**Task objective**.
Copy each line of the records that includes "release".
=== Begin Enclosure ===
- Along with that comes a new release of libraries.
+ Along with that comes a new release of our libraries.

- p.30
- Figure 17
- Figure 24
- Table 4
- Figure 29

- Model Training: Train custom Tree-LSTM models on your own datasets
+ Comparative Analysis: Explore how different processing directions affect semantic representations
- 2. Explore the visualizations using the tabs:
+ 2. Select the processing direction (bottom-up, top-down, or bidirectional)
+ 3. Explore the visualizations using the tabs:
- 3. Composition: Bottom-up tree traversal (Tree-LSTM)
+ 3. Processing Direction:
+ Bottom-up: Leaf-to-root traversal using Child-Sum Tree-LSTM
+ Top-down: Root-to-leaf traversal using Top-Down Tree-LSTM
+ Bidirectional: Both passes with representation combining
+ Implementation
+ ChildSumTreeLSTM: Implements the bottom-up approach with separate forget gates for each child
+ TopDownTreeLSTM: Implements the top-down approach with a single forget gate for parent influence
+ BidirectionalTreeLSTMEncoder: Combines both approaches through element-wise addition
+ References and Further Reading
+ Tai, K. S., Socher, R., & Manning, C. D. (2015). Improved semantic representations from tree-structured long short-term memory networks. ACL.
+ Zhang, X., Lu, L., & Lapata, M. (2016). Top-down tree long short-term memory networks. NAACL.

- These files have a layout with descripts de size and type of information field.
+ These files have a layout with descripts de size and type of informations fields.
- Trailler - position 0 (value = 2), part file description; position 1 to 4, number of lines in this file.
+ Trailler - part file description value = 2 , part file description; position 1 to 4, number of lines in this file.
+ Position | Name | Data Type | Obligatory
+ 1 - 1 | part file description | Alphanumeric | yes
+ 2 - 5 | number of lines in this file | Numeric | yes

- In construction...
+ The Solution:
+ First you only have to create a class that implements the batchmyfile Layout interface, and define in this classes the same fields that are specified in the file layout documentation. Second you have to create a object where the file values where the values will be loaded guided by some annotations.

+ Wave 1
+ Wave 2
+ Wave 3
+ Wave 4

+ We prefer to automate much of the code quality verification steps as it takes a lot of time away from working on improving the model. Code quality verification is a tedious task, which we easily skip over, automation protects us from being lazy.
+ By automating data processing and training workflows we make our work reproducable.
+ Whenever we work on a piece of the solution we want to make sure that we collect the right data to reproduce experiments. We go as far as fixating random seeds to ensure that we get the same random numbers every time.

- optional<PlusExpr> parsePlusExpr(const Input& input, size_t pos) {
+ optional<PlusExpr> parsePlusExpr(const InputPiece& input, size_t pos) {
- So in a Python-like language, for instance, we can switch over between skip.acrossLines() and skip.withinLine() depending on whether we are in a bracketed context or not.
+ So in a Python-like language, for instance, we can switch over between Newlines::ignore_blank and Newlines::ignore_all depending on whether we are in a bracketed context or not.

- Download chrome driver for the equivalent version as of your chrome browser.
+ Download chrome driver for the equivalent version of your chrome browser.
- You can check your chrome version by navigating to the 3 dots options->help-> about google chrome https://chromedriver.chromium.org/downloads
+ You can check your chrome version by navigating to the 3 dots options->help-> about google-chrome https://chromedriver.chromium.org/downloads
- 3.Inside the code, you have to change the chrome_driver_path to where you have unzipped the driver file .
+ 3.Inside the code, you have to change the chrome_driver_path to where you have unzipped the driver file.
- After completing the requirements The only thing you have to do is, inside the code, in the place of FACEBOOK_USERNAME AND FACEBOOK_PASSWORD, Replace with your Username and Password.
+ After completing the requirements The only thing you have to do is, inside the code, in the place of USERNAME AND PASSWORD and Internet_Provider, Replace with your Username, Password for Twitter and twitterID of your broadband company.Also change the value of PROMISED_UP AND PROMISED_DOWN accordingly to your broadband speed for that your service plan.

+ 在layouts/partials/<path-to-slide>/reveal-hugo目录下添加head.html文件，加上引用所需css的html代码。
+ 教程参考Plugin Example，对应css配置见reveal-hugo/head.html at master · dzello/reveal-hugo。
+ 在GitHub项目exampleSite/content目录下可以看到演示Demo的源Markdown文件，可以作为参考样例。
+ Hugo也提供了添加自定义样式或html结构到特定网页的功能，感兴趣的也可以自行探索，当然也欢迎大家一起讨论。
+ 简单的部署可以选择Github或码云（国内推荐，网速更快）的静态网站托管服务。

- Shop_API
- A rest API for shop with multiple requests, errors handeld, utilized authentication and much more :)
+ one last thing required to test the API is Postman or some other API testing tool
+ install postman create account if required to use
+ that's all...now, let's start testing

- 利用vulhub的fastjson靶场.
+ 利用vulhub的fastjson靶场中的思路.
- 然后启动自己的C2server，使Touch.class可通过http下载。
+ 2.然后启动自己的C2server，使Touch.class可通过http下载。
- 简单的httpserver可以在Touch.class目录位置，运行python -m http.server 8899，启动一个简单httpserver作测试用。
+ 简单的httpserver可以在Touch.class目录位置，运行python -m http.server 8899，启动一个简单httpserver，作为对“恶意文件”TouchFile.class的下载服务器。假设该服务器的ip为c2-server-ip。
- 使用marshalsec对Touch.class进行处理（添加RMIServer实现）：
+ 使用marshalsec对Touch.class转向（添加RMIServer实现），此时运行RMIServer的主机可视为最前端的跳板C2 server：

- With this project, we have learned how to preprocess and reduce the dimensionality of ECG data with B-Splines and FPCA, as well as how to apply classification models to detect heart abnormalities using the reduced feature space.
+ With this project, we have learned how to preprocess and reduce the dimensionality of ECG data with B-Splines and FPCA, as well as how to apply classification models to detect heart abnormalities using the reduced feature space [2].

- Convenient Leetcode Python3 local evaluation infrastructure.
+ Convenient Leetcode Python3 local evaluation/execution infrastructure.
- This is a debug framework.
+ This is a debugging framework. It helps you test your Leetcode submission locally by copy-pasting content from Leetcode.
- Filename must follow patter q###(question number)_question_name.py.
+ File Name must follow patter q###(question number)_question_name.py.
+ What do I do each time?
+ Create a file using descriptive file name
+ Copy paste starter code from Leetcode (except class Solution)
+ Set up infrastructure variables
=== End Enclosure ===
**Task output**.
- Along with that comes a new release of libraries.
+ Along with that comes a new release of our libraries.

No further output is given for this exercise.